BEGIN Provided information

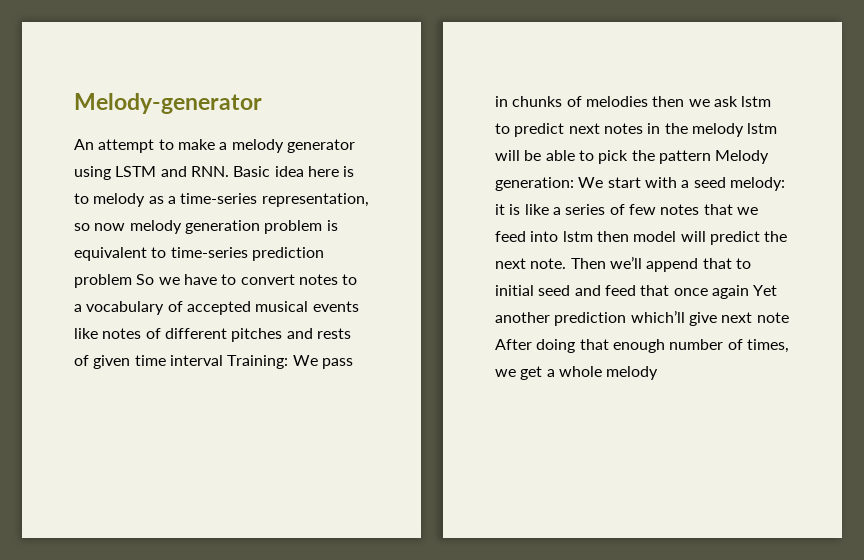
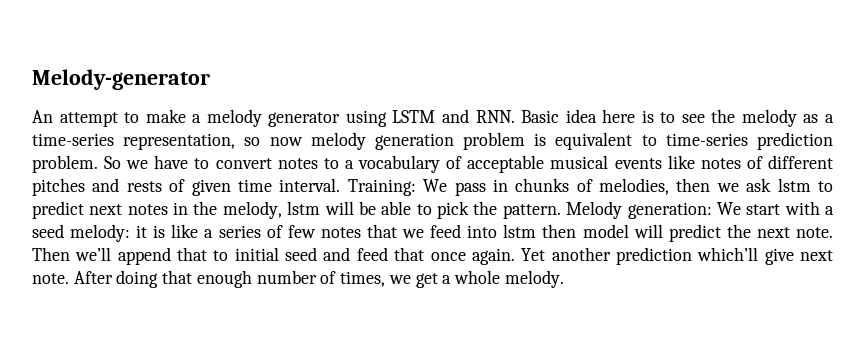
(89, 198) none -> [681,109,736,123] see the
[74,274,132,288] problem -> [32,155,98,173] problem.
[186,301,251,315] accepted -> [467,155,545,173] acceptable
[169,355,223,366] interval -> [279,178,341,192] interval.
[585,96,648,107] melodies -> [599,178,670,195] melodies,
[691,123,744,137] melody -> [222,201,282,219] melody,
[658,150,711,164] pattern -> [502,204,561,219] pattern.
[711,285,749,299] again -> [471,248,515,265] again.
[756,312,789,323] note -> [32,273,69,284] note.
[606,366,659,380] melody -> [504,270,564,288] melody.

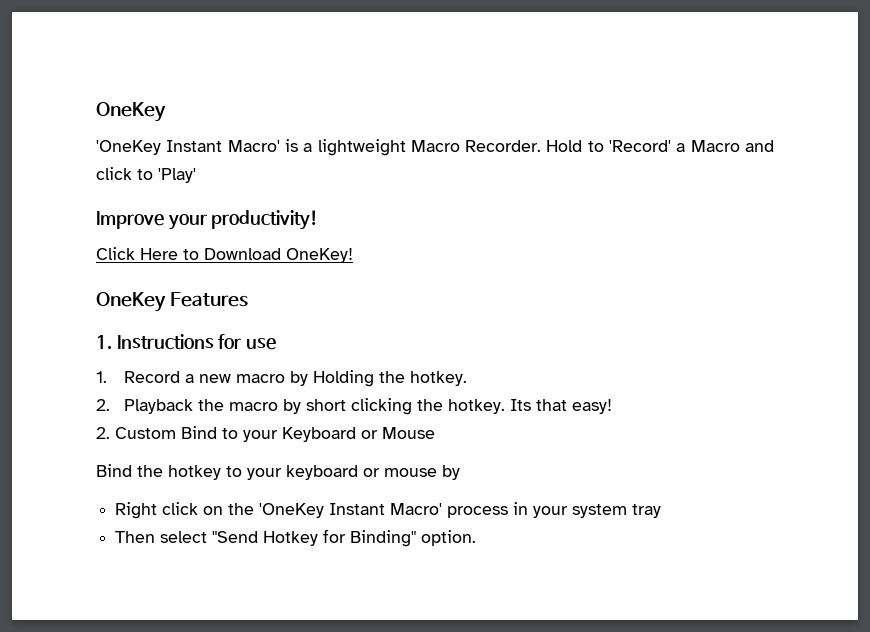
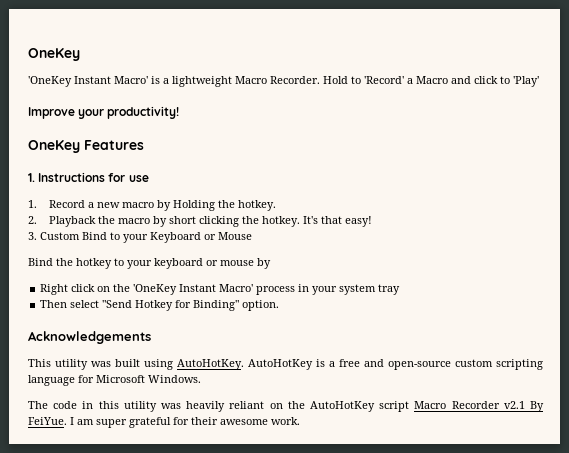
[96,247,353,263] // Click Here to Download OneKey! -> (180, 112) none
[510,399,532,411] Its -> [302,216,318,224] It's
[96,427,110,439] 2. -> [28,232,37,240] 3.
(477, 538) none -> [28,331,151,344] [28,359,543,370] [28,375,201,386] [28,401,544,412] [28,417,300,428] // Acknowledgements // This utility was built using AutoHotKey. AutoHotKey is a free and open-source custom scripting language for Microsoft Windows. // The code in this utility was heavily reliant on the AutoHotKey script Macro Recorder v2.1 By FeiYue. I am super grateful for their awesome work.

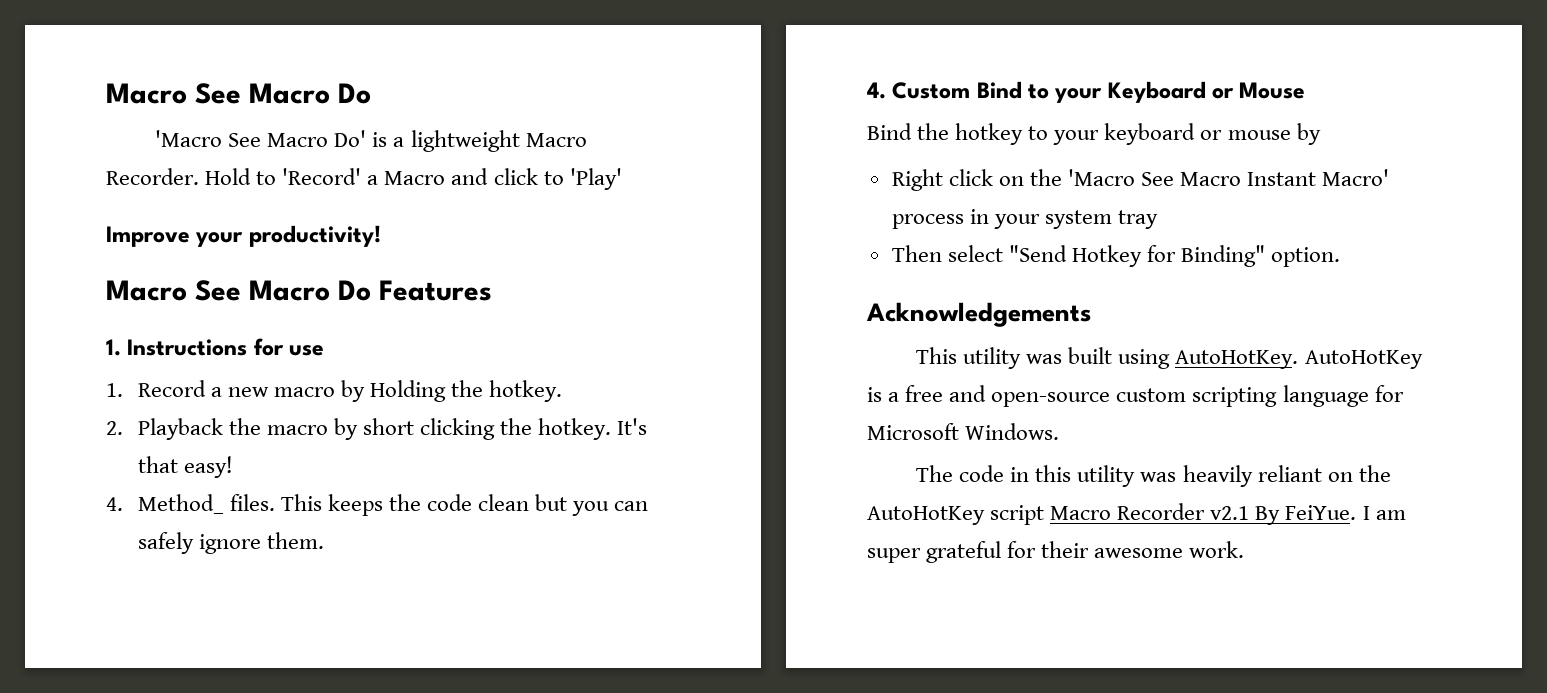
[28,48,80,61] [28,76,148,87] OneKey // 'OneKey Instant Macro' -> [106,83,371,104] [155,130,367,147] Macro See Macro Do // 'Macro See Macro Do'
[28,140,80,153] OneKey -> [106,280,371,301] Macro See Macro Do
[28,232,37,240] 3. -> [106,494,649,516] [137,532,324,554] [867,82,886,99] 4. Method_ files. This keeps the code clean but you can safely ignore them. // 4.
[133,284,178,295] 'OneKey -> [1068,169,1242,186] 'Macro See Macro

END Provided information

→ **The problem**:
Look above for the line with "[658,150,711,164] pattern ->", then give again exactly every line from there through the line with "[96,247,353,263] // Click", skipping the pictures.

→ **Task response**:
[658,150,711,164] pattern -> [502,204,561,219] pattern.
[711,285,749,299] again -> [471,248,515,265] again.
[756,312,789,323] note -> [32,273,69,284] note.
[606,366,659,380] melody -> [504,270,564,288] melody.

[96,247,353,263] // Click Here to Download OneKey! -> (180, 112) none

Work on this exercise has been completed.